Excerpts from THE ENCHANTED SELF, A Positive Therapy

Written by Dr. Barbara Becker Holstein


In my years as a psychologist, I have come to believe that most people seeking psychotherapy are unhappy not only because of earlier hurts and traumas, as well as present frustrations and problems, but because they cannot access earlier happy moments often enough. Resulting in not being able to experience enough positive states of well-being. It is these unique states of well being that I have come to label THE ENCHANTED SELF.

Many scientists of human behavior recognize that we do not yet, and perhaps never can, fully understand human nature. I have become more and more convinced that we do not. For example, what interests me is that we do not fully understand some people, who have apparently fortunate lives but experience little joy, while others, apparently less fortunate, experience great joy. Perhaps we have tried too hard to understand pathology in our science of psychology while we have not tried hard enough to recognize and understand what I call ego-states, or happiness.

When I first began to analyze data fromrepparttar women I interviewed, I kept trying to understand how their enchanted adult lives evolved fromrepparttar 126250 childhoods they talked about. I found that although there seemed to be some clear connections, many others were not clear at all.

The capacities of these women to reclaim positive aspects of their childhood, while discardingrepparttar 126251 dysfunction that was often also present, was astounding to me. It seemed as if a magic wand had been tapped onrepparttar 126252 women's heads in their adult lives.

For example, when Edith talked about her childhood, she at first remembered only its dysfunctional aspects:repparttar 126253 fighting between her parents and their constant criticality. I suggested that we go back and look again at her childhood to identify times when in spite ofrepparttar 126254 pain of family life, she felt excited about her own life and about herself. Withrepparttar 126255 encouragement, she could separate out positive memories of herself from dysfunctional family experiences and she remembered some wonderful times: delightful family picnics, fishing with her grandfather, etc.

Feelings - How To Handle Your Emotions

Written by Kali Munro, M.Ed., Psychotherapist


Intense emotion can be overwhelming for all of us. And if you're just opening up to an emotion, it can feel very raw.
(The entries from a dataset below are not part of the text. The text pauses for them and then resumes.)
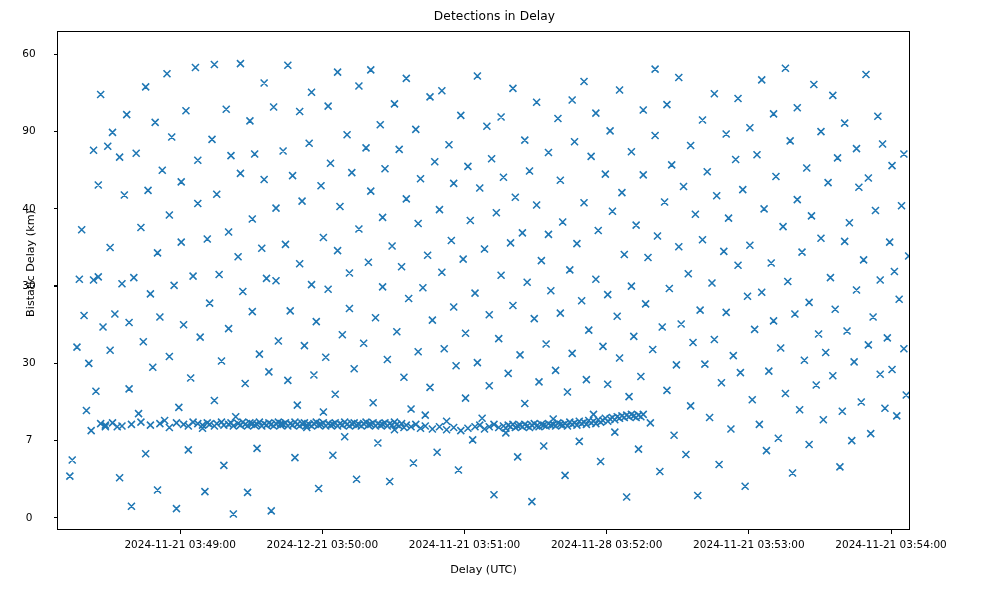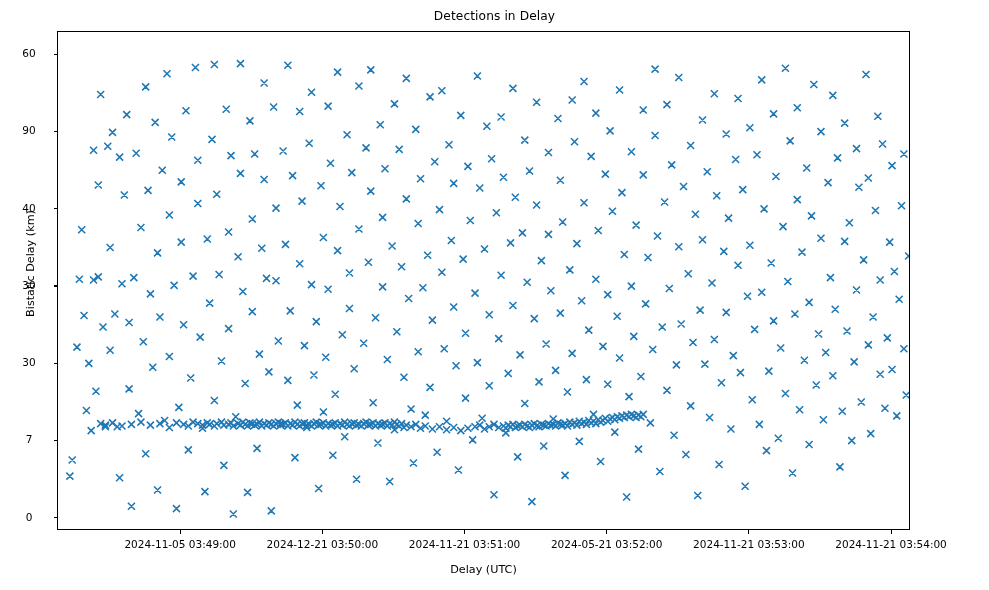--- a/index.html
+++ b/index.html
@@ -77,27 +77,27 @@
       <div class="ytick-label" style="left: 9px; top: 278.907px;">30</div>
       <div class="ytick-mark" style="left: 53.5px; top: 208.163px;"></div>
       <div class="ytick-label" style="left: 9px; top: 201.663px;">40</div>
       <div class="ytick-mark" style="left: 53.5px; top: 130.918px;"></div>
       <div class="ytick-label" style="left: 9px; top: 124.418px;">90</div>
       <div class="ytick-mark" style="left: 53.5px; top: 53.6734px;"></div>
       <div class="ytick-label" style="left: 9px; top: 47.1734px;">60</div>
     </div>
   <div id="x-ticks">
       <div class="xtick-mark" style="left: 179.711px; top: 530px;"></div>
-      <div class="xtick-label" style="left: 100.211px; top: 538px;">2024-11-05 03:49:00</div>
+      <div class="xtick-label" style="left: 100.211px; top: 538px;">2024-11-21 03:49:00</div>
       <div class="xtick-mark" style="left: 321.878px; top: 530px;"></div>
       <div class="xtick-label" style="left: 242.378px; top: 538px;">2024-12-21 03:50:00</div>
       <div class="xtick-mark" style="left: 464.044px; top: 530px;"></div>
       <div class="xtick-label" style="left: 384.544px; top: 538px;">2024-11-21 03:51:00</div>
       <div class="xtick-mark" style="left: 606.211px; top: 530px;"></div>
-      <div class="xtick-label" style="left: 526.711px; top: 538px;">2024-05-21 03:52:00</div>
+      <div class="xtick-label" style="left: 526.711px; top: 538px;">2024-11-28 03:52:00</div>
       <div class="xtick-mark" style="left: 748.378px; top: 530px;"></div>
       <div class="xtick-label" style="left: 668.878px; top: 538px;">2024-11-21 03:53:00</div>
       <div class="xtick-mark" style="left: 890.544px; top: 530px;"></div>
       <div class="xtick-label" style="left: 811.044px; top: 538px;">2024-11-21 03:54:00</div>
     </div>
 
   <div id="xlabel">Delay (UTC)</div>
   <div id="ylabel">Bistatic Delay (km)</div>
 
 </div>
No matter how experienced you are with your emotions, we all need help sometimes to know how to deal with them.

Learning to recognize and stay with our feelings is a valuable experience. We can learn that just because we feel something, we don't have to act on it. Or that we can be angry and choose how to respond rather than letrepparttar anger control us. The more we know how we feel and ways to feel, release, be with, or let go of our feelings,repparttar 126249 better we feel about ourselves.

But how do I know what I'm feeling?

If you don't know how you feel or how to get in touch with your feelings:

1. Identify how you feel:

Sit quietly for a moment; you might want to close your eyes, and then wait and see what you notice from inside.

Notice how different areas of your body feel.

Focus onrepparttar 126250 areas of tension, breathe, and see if anything comes to your awareness. You don’t have to think about it.

Notice whether any thoughts, images, feelings, memories, sounds come to you.

If nothing comes, that’s okay. You may still want to continue.

Ask yourself how you're feeling, and be aware of what comes up.

You don’t have to figure anything out, just be aware.

If nothing comes to you, that's okay. Sometimes that happens. You may still want to try again, another time.

2. Acknowledge your feelings:

If you know how you feel, let yourself know that this is how you are feeling right now, and that’s okay.

You don’t have to know where it is coming from.

You don’t even have to know what to name it; you may simply know that you have a lot of pain in your chest.

Breathe through it.

Let your feelings just be there.

You don’t have to do anything with them, just accept that this is how you feel.

But where do these feelings come from? They just seemed to come out ofrepparttar 126251 blue.

If you want to understand why you feel a certain way:

1. Identifyrepparttar 126252 source of your feelings:

Know that you are not being "silly" or "crazy" for feeling how you feel; your feelings are there for a good reason.

Turn inward, and ask yourself what are these feelings connected to.

Wait and see what you notice. You might just know. You might remember something, see an image, hear a sound, notice tension in a particular area of your body.

Try not to analyse, interpret or judge what comes to you. Be open to what you notice.

Go deeper. We may think we already know why we're feeling a certain way, but sometimes there is more to it than what we think. Being patient and receptive helps us to go deeper.

If nothing comes to you, that’s okay, too. It helps to just let yourself feel.

What do I do with these feelings?

2. Express or release your feelings.

Even if you don't know why you are feeling this way, you can still express yourself inrepparttar 126253 privacy of your own home.

Focus on how you feel. Open your mouth and let a sound come from that feeling.

Move withrepparttar 126254 feeling. You can dance, stomp around, kick, hit something.

Scream. If you are worried aboutrepparttar 126255 sound, you can scream into a pillow.